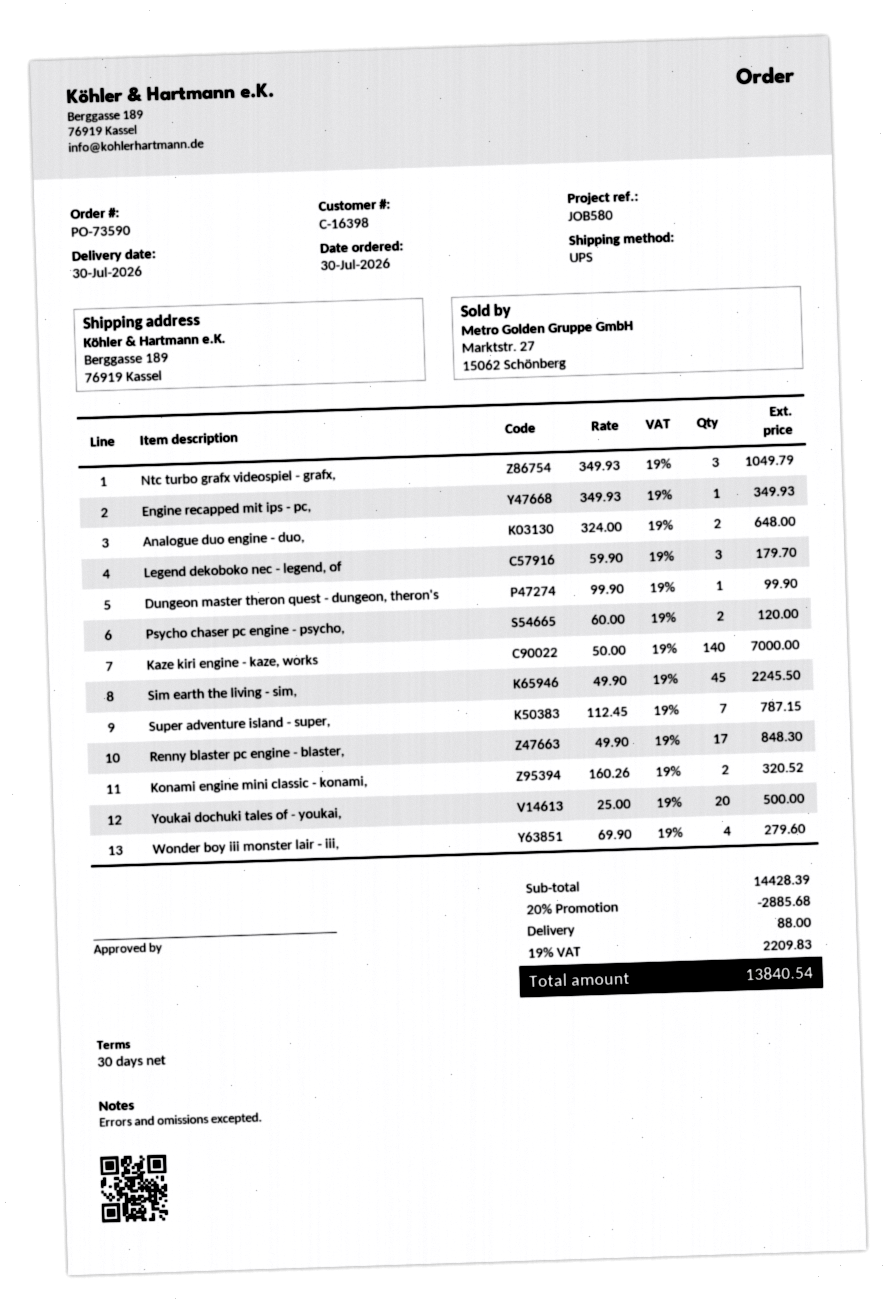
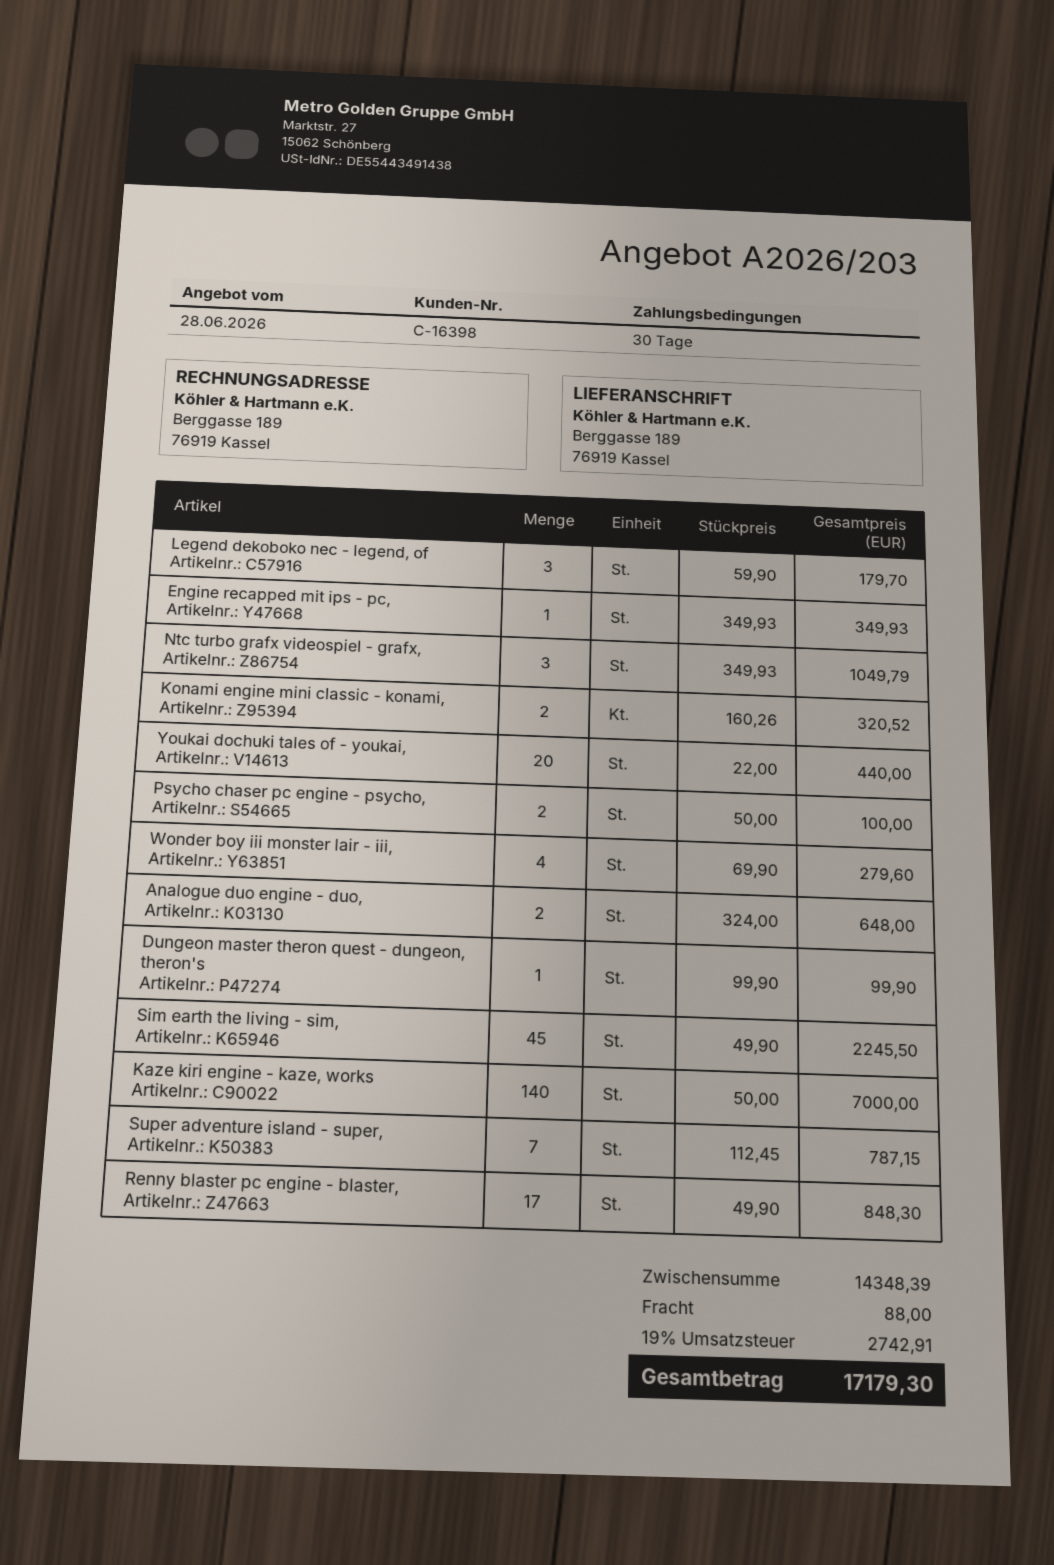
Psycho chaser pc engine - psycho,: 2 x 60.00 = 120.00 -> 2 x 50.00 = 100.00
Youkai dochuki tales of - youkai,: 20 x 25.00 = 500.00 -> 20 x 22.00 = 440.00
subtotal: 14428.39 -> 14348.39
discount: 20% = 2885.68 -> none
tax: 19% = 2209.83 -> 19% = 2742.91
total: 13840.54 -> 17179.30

□ □ □ □ □ □ □

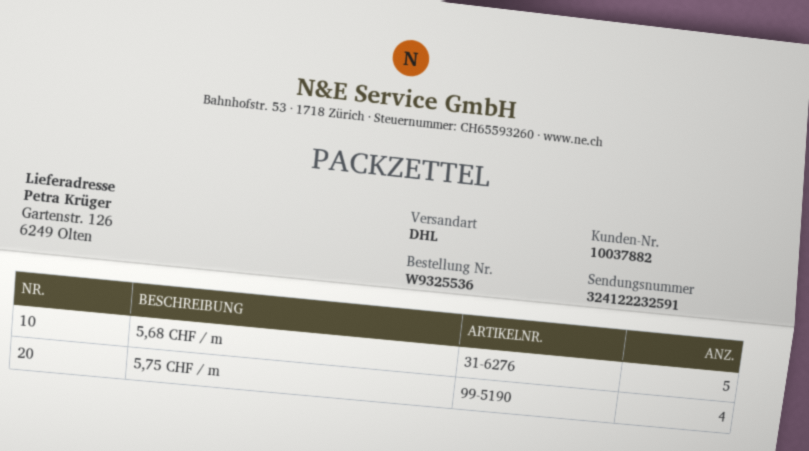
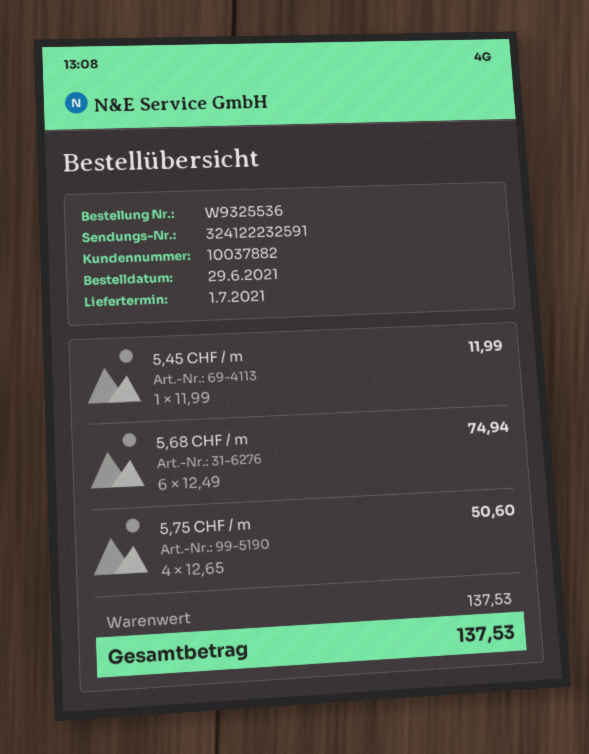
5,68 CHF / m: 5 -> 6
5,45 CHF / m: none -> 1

□ □ □ □ □ □ □

Return only the lines between the one holding "subtotal: 14428.39 -> 14348.39" and the one holding "total: 13840.54 -> 17179.30", inclusive, exactly as they appear above.

■ **OUTPUT FOR THIS TASK**:
subtotal: 14428.39 -> 14348.39
discount: 20% = 2885.68 -> none
tax: 19% = 2209.83 -> 19% = 2742.91
total: 13840.54 -> 17179.30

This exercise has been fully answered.